:: DATA FOR REVIEW ::
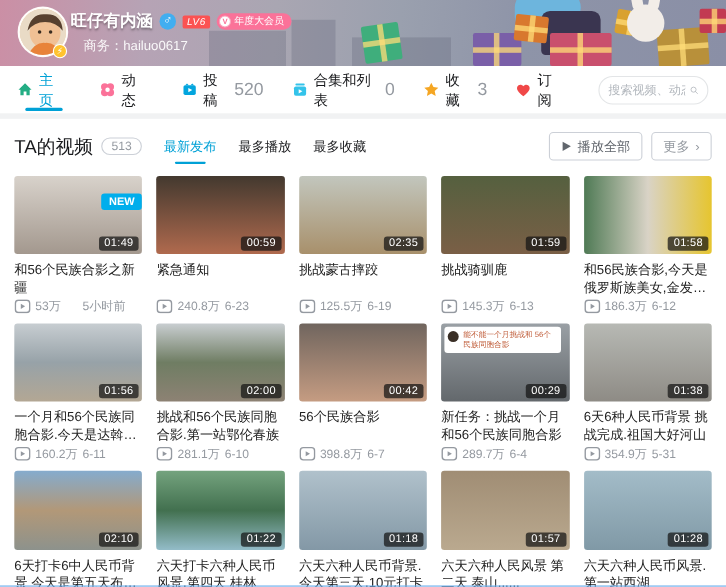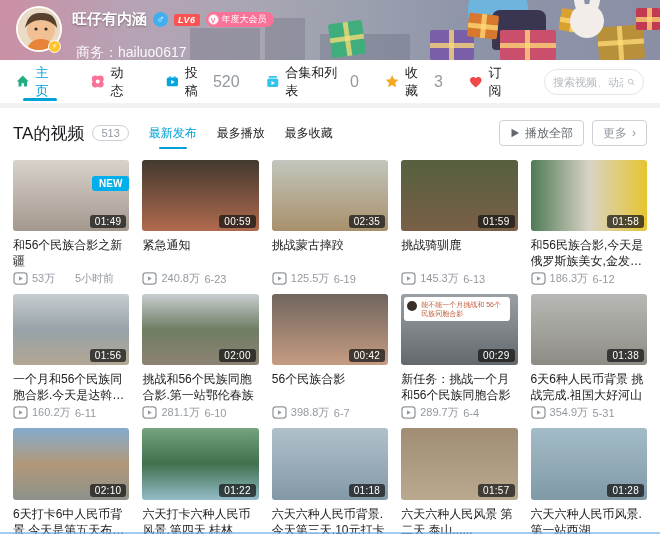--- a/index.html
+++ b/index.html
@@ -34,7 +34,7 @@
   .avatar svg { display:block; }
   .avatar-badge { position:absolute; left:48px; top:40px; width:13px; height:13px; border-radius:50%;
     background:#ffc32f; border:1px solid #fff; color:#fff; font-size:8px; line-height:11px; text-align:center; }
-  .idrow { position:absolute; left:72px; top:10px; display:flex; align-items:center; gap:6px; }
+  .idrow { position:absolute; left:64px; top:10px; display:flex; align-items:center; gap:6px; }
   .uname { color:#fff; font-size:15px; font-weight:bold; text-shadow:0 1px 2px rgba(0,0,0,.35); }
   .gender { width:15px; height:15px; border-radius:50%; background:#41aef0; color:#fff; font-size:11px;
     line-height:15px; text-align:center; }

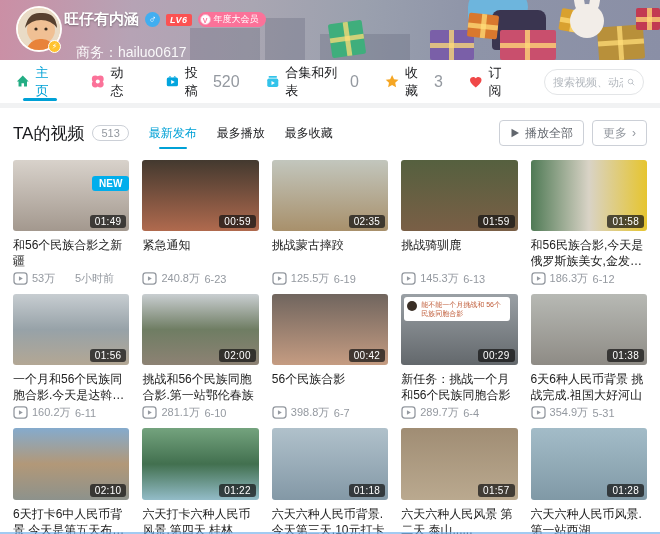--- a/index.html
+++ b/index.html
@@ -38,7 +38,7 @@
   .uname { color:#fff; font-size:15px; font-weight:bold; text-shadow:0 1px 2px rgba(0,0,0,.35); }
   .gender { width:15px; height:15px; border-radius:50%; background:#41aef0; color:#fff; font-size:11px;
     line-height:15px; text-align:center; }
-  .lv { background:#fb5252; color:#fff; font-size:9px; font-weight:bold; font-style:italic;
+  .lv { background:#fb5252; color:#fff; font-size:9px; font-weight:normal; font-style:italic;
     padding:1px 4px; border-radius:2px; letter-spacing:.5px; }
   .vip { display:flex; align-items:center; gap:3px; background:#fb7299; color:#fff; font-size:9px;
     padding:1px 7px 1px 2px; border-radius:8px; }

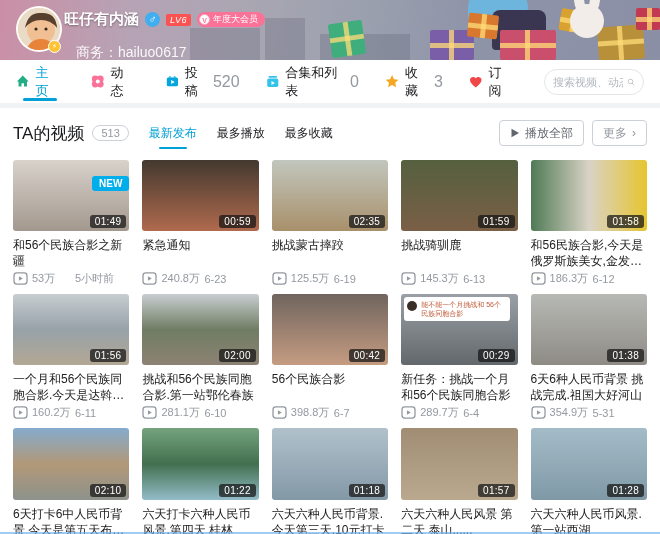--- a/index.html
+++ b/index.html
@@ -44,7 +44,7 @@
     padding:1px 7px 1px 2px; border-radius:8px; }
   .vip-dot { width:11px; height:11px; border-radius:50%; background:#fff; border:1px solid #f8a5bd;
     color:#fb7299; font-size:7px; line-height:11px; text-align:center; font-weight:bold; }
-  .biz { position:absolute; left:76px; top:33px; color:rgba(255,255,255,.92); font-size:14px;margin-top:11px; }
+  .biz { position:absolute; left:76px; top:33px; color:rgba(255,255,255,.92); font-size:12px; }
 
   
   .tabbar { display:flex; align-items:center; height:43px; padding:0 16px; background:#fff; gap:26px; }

--

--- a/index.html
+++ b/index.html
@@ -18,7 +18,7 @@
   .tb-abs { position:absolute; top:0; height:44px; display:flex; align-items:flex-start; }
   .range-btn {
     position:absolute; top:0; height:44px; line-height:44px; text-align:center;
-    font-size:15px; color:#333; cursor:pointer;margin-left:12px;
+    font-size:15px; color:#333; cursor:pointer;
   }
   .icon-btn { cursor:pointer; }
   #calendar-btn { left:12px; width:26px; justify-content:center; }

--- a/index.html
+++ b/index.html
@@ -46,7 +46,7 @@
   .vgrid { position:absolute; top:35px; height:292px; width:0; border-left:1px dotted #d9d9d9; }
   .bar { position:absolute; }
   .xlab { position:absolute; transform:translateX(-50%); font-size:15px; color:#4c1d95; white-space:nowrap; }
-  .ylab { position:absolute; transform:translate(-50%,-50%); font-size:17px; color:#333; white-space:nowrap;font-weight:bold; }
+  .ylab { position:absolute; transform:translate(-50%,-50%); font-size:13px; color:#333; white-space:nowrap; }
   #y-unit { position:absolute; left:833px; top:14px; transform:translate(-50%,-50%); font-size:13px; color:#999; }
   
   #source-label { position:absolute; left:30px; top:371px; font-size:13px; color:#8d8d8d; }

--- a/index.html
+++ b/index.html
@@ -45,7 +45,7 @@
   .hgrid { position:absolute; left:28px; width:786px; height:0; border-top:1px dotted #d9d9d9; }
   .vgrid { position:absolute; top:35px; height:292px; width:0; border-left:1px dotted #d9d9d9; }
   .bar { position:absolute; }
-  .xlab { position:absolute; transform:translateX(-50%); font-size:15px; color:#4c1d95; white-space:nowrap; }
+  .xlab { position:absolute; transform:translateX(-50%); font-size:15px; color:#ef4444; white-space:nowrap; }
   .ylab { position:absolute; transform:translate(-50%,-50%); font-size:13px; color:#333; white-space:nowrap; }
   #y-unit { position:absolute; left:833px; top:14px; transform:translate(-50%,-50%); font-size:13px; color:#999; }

...

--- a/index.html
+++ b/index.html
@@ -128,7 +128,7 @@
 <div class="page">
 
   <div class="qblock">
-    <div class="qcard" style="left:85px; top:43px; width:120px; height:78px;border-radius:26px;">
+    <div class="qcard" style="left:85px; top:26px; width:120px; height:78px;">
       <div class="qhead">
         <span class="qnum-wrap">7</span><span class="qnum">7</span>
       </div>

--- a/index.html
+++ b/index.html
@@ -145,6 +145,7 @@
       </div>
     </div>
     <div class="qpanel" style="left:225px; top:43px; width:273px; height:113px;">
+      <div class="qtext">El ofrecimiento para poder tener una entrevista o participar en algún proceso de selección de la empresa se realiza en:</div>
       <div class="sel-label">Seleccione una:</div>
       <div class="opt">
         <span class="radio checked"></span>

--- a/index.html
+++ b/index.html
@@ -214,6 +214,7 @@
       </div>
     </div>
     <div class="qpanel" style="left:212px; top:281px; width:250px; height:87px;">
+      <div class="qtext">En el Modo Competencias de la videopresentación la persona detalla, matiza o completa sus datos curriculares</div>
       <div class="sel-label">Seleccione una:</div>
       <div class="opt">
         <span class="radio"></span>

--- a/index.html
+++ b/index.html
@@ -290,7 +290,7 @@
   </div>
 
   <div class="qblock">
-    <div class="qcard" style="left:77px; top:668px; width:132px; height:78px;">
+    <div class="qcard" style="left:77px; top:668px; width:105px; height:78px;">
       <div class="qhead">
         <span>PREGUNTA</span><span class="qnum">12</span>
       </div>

:: EXERCISE PROMPT ::
Tally how many lines in the material above hold the word "bold". Write only that number.

:: SOLUTION FOR THIS PROBLEM ::
5